**Exercise prompt:** The answer must be one number: how many lines in the records below contain the string "weight".

**Source information:**
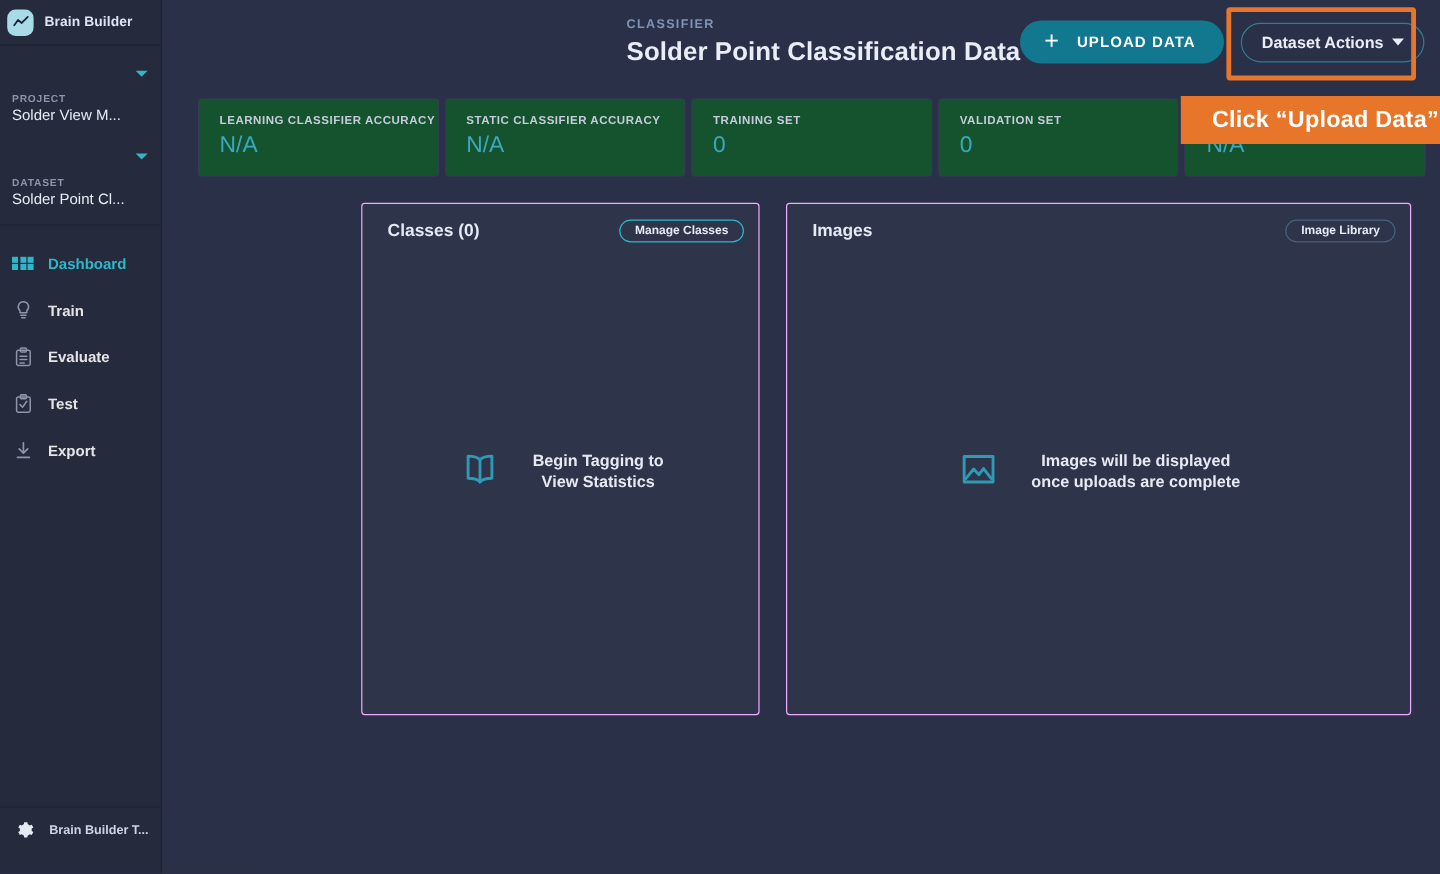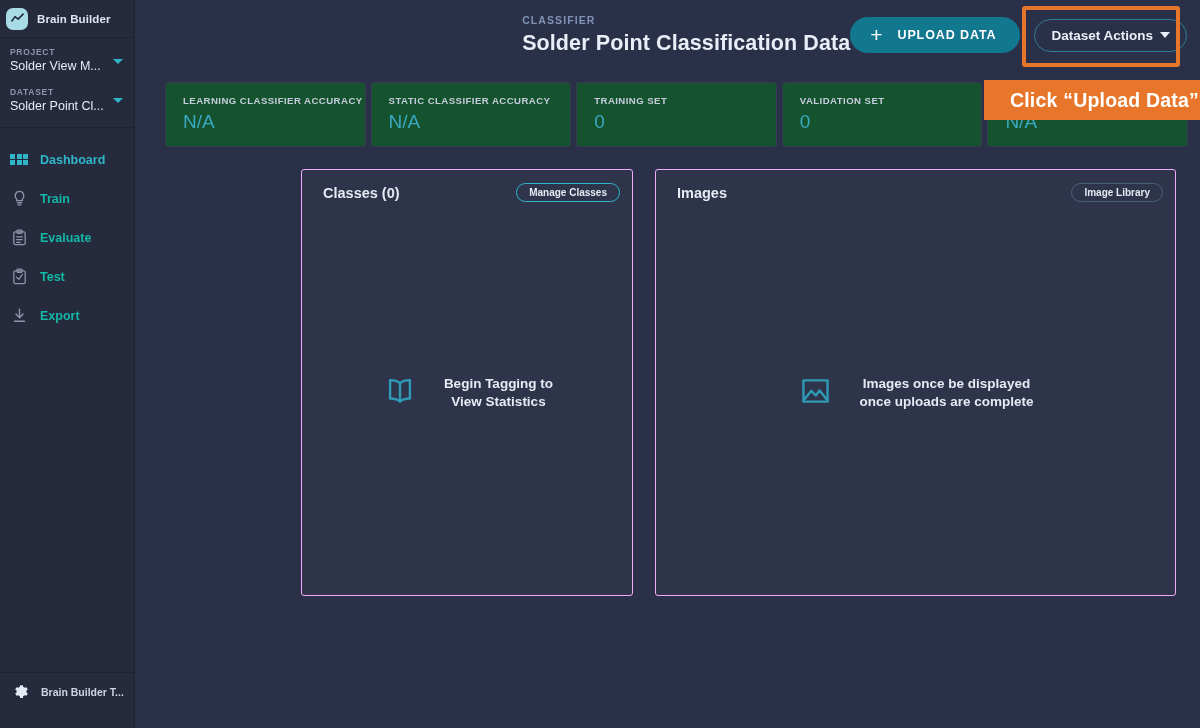--- a/index.html
+++ b/index.html
@@ -37,7 +37,7 @@
     position: relative;
   }
   .selector + .selector { padding-top: 10px; }
-  .sel-label { font-size: 8.5px; letter-spacing: .7px; color: #8d94ab; font-weight: bold; text-transform: uppercase; }
+  .sel-label { font-size: 8.5px; letter-spacing: .7px; color: #8d94ab; font-weight: bold; text-transform: uppercase; margin-top: 30px; }
   .sel-value { font-size: 12.5px; color: #e7ebf5; margin-top: 2px; }
   .sel-caret {
     position: absolute; right: 11px; top: 21px;

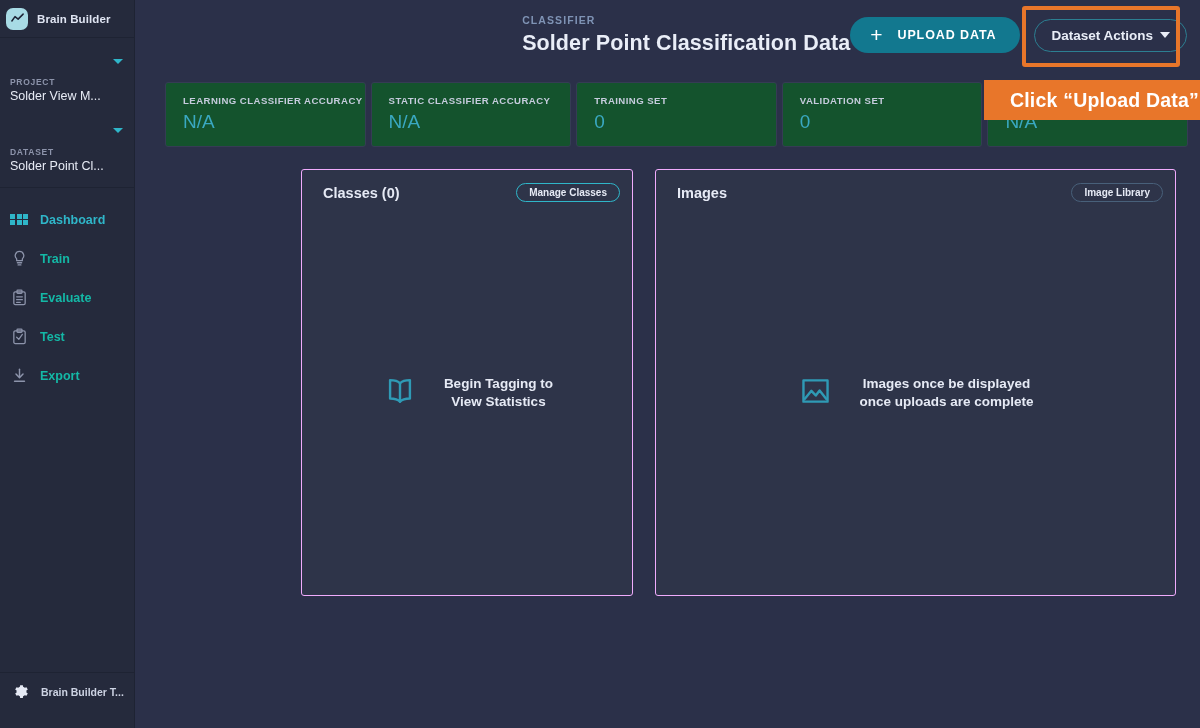--- a/index.html
+++ b/index.html
@@ -53,7 +53,7 @@
     padding-left: 9px; cursor: pointer;
   }
   .nav-icon { width: 20px; height: 20px; display: flex; align-items: center; justify-content: center; flex: 0 0 20px; }
-  .nav-label { font-size: 12.5px; color: #14b8a6; font-weight: bold; }
+  .nav-label { font-size: 12.5px; color: #e5e5e5; font-weight: bold; }
   .nav-item.active .nav-label { color: #2fb6c9; }
 
   .grid-icon { display: grid; grid-template-columns: repeat(3, 5px); grid-template-rows: repeat(2, 5px); gap: 1.5px; }

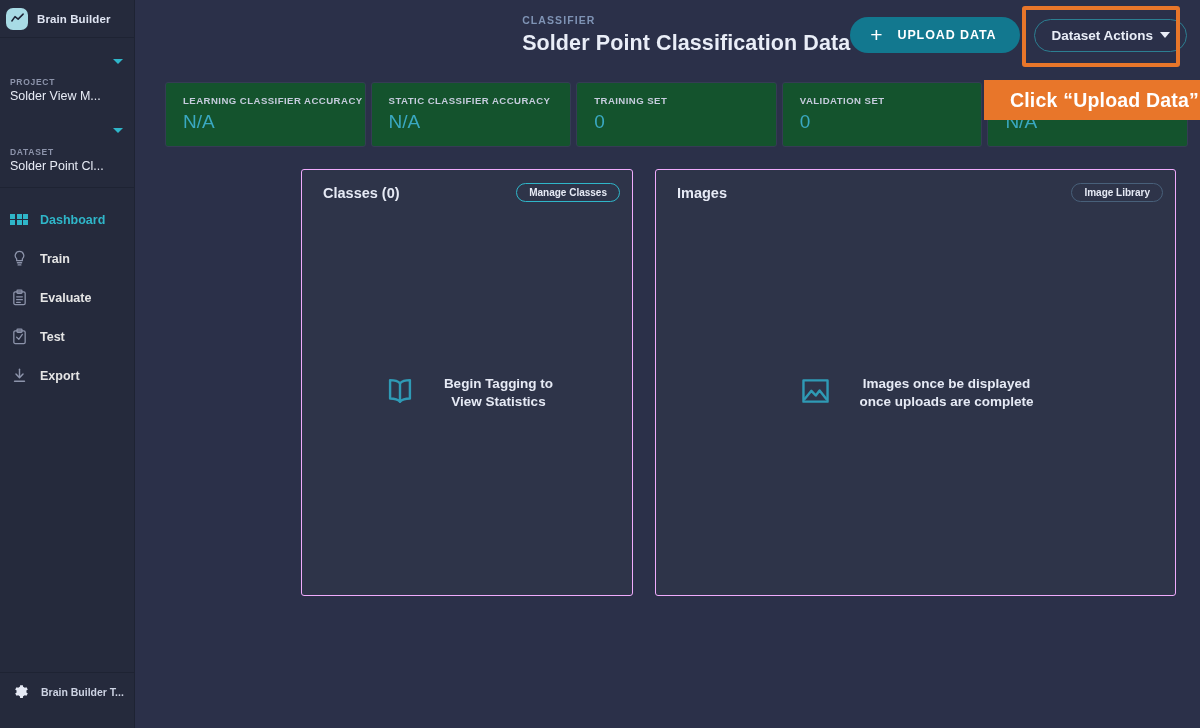--- a/index.html
+++ b/index.html
@@ -328,7 +328,7 @@
             </svg>
           </span>
           <div class="empty-text">
-            <div>Images once be displayed</div>
+            <div>Images will be displayed</div>
             <div>once uploads are complete</div>
           </div>
         </div>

**Response to this exercise:** 4